"Mulberry Harbor"

    Aus Lexikon Zweiter Weltkrieg

    (englisch Maulbeer-Hafen), Tarnbezeichnung für künstliche Häfen, die die Alliierten bei der Invasion in der Normandie einsetzten. 2 Mulberry Harbor wurden im September 43 in Auftrag gegeben, sie sollten hinter einer Kette aus 60 versenkten Blockierungsschiffen und Senkkästen als Wellenbrecher montiert werden und bestanden aus Ponton-Molenköpfen sowie einer schwimmenden Straße. Die 61 m langen, 18 m breiten und 3 m tiefen Pontons erhielten an den 4 Ecken motorgetriebene ausziehbare Teleskopbeine, die in den Grund getrieben wurden und ihre Länge je nach Wasserstand veränderten.
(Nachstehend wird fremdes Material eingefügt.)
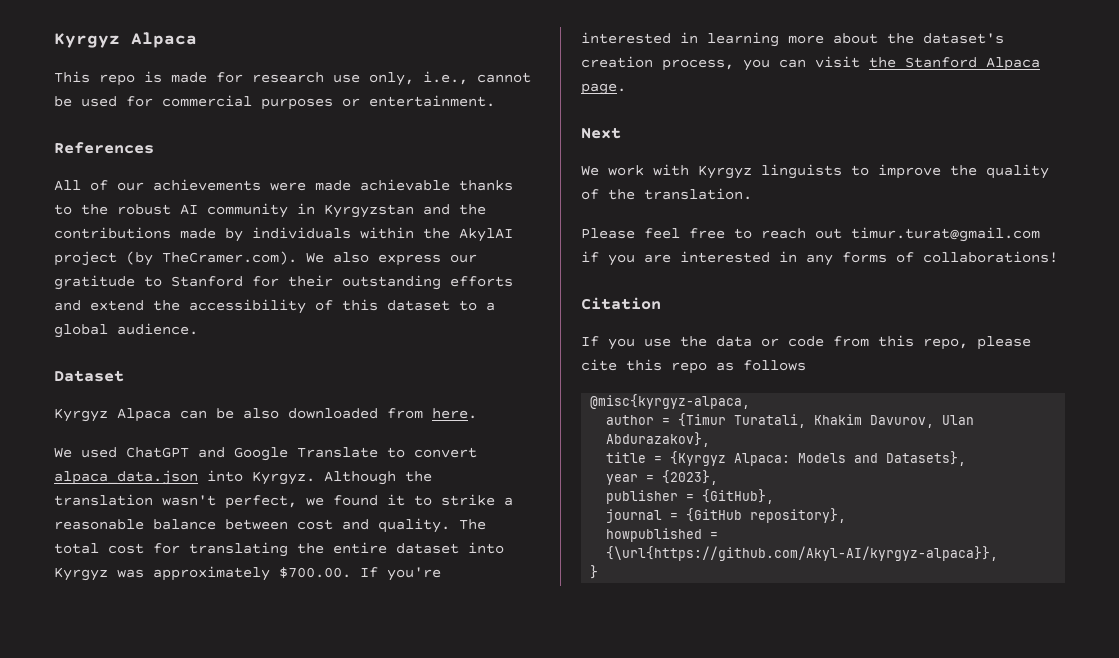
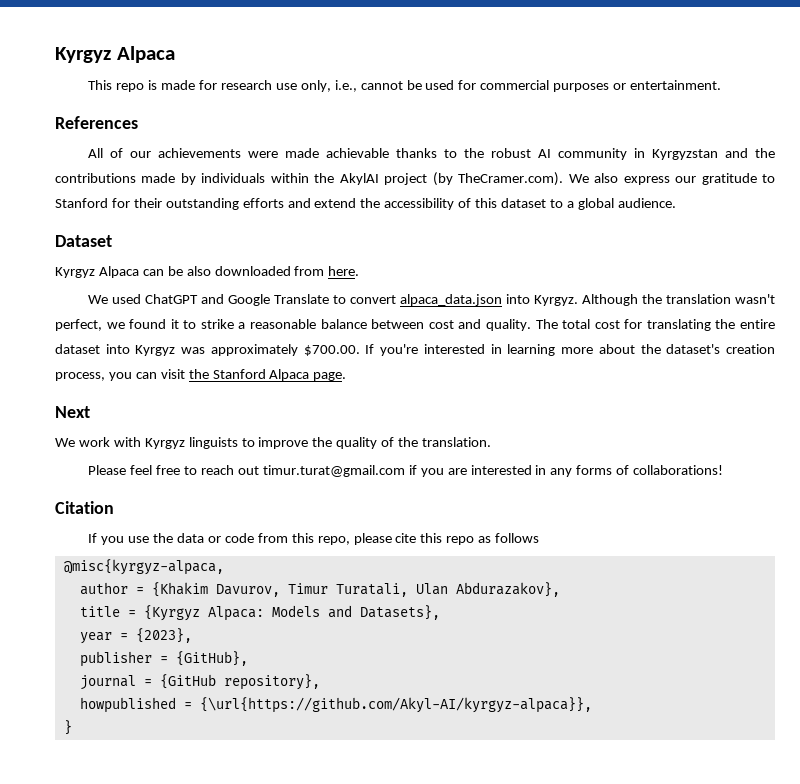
- author = {Timur Turatali, Khakim Davurov, Ulan Abdurazakov},
+ author = {Khakim Davurov, Timur Turatali, Ulan Abdurazakov},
Je 2 der Molenköpfe, insgesamt 32, wurden in T-Form aneinandergereiht, sodass immer 2 Fahrzeuge zugleich zu entladen waren. Von den Pontons führte eine schwimmende Straße zur Küste; sie gab zwar dem Seegang nach, blieb aber durch Verankerung immer passierbar. 150 Schleppboote brachten seit 9.6.44 die Einzelteile über den Kanal, wo ein Mulberry Harbor vor dem amerikanischen Landekopf "Omaha" und einer vor dem "Gold Beach" der Briten bei Arromanches montiert wurde. Über den amerikanischen Mulberry Harbor wurden nach 10 Tagen schon 14 000 t Nachschub täglich gelöscht, doch zerstörte ihn ein Sturm wenig später; der britische Mulberry Harbor wurde langsamer fertig, widerstand aber dafür dem Sturm und ermöglichte nach Reparatur seit 8.7.44 täglich einen Umschlag von 6000 t Versorgungsgütern.